Dopo 21 anni di battaglie, la legge n. 68 del 22 maggio 2015 ha introdotto nel codice penale i delitti contro l’ambiente. Intanto, il 2014 si è chiuso con un bilancio davvero pesante: 29.293 reati accertati, circa 80 al giorno, poco meno di 4 ogni ora, per un fatturato criminale che ha raggiunto la ragguardevole cifra di 22 miliardi, cui ha contribuito in maniera eclatante il settore dell’agroalimentare, con un fatturato che ha superato i 4,3 miliardi di euro per 7.985 reati accertati. Cresce l’incidenza criminale nelle quattro regioni a tradizionale presenza mafiosa (Puglia, Sicilia, Campania e Calabria), dove si è registrato più della metà del numero complessivo di infrazioni, ben 14.736. Si registra un aumento degli illeciti in Puglia, col 15,4% dei reati accertati (4.499), 4.159 denunce e 5 arresti. Crescono i reati nel ciclo dei rifiuti (oltre 7mila, +26% rispetto all’anno precedente) e le inchieste sul traffico organizzato di rifiuti, che arrivano addirittura a 35. Impressionante anche il quantitativo di rifiuti sequestrati in questo ultimo anno e mezzo: in appena 16 inchieste condotte, più di tre milioni di tonnellate di veleni sono state bloccate da provvedimenti giudiziari. Drastica è, invece, la riduzione degli illeciti nel traffico internazionale di rifiuti, il cui quantitativo sequestrato passa da 4.300 tonnellate del 2013 alle 1.500 dello scorso anno. Nel ciclo del cemento aumentano gli illeciti: 5.750 reati (+4,3%), compiuti soprattutto in Campania, e poi in Calabria, Puglia e Lazio. Nel racket degli animali, invece, le forze dell’ordine hanno verbalizzato ben 7.846 reati.

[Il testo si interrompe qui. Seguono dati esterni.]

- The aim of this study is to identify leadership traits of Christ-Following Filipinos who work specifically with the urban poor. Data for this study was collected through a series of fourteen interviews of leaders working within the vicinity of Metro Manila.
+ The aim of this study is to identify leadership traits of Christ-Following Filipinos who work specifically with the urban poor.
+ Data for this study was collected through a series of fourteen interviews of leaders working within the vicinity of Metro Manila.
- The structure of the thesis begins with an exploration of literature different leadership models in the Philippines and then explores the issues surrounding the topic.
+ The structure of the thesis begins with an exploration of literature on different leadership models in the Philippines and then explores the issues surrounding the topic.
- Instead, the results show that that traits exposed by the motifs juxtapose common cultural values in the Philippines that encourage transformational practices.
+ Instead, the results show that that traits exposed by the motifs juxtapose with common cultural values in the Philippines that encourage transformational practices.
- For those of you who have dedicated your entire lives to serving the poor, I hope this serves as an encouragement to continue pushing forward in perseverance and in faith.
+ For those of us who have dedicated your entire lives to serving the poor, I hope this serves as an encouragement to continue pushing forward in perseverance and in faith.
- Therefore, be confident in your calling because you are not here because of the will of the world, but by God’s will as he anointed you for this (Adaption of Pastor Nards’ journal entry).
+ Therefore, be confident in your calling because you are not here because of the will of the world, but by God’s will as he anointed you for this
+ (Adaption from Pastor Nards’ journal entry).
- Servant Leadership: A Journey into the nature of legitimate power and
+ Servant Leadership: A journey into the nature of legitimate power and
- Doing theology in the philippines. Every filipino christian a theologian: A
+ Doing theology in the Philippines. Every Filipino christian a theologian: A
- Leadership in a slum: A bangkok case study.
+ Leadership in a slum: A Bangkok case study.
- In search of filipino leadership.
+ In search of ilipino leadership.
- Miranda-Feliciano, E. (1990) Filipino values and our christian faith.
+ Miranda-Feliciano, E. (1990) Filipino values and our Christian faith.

Il 2014 è stato un anno di lavoro intenso per le forze dell’ordine che hanno raggiunto risultati sorprendenti nella lotta all’ecomafia. Il Corpo forestale dello Stato, come gli scorsi anni, ha portato alla luce il numero più alto di infrazioni, 14.135, più del 48% del totale (con 11.214 denunce, 74 arresti e 3.778 sequestri). Risultati che fanno apparire ancora più incomprensibile la decisione del Governo di smembrare questo Corpo per inglobarlo in un’altra forza di polizia.

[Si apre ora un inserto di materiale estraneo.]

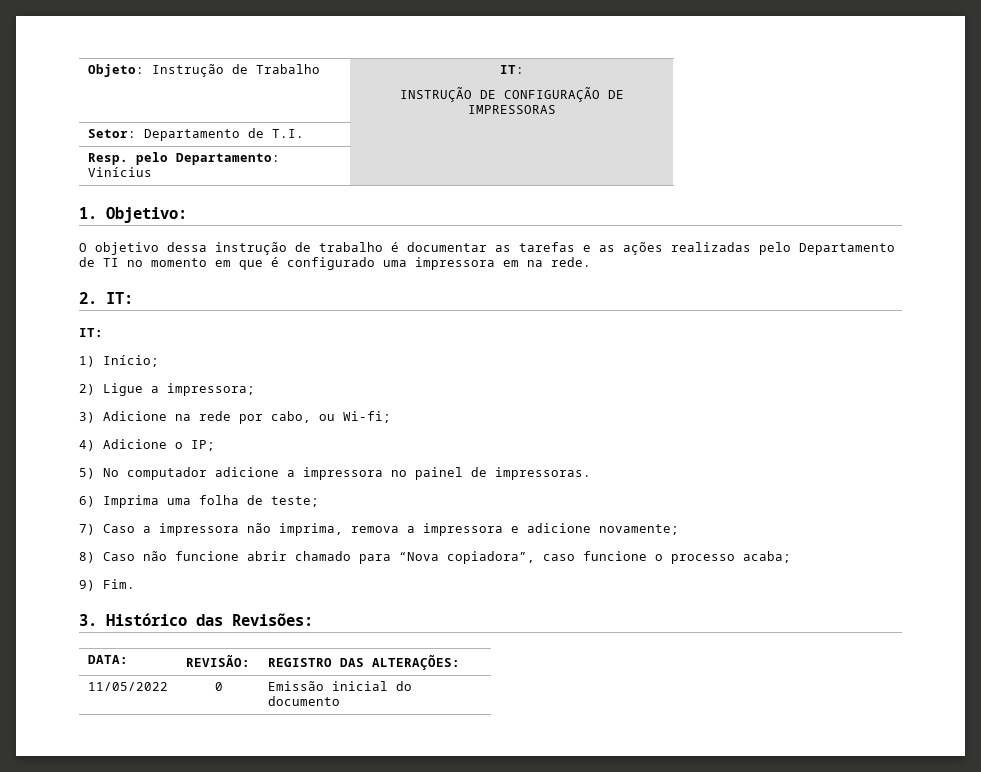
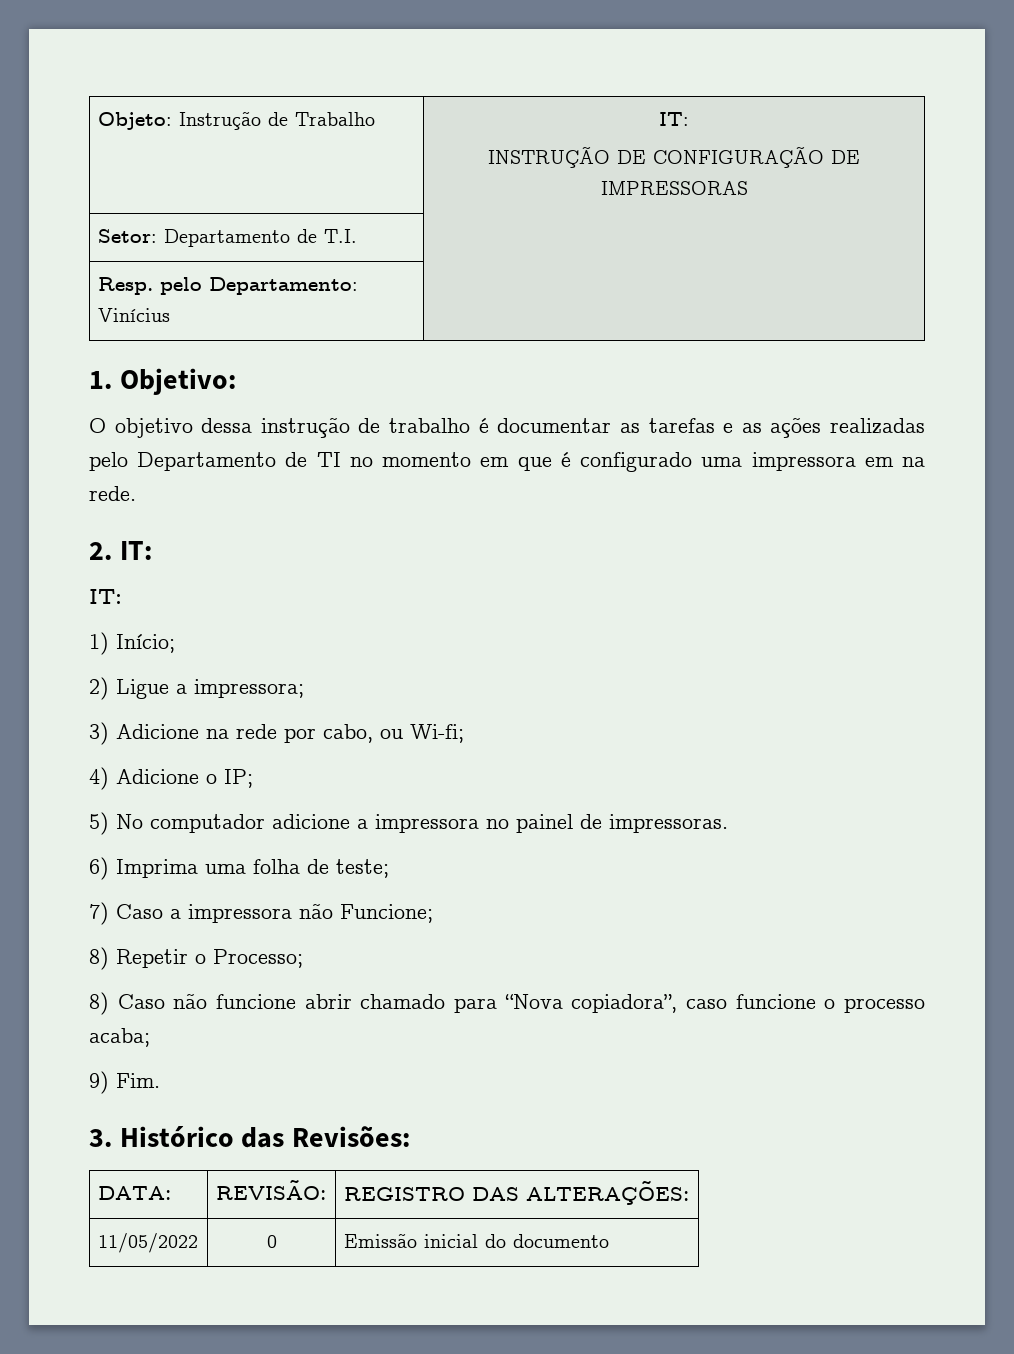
- 7) Caso a impressora não imprima, remova a impressora e adicione novamente;
+ 7) Caso a impressora não Funcione;
+ 8) Repetir o Processo;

I dati pugliesi del rapporto Ecomafia 2015 di Legambiente sono stati presentati oggi a Bari, nel corso di una conferenza stampa, daFrancesco Tarantini, presidente di Legambiente Puglia, alla presenza di Ennio Cillo, magistrato della Procura della Repubblica di Lecce e Renato Nitti, magistrato della Procura della Repubblica, e dei rappresentanti delle forze dell’ordine.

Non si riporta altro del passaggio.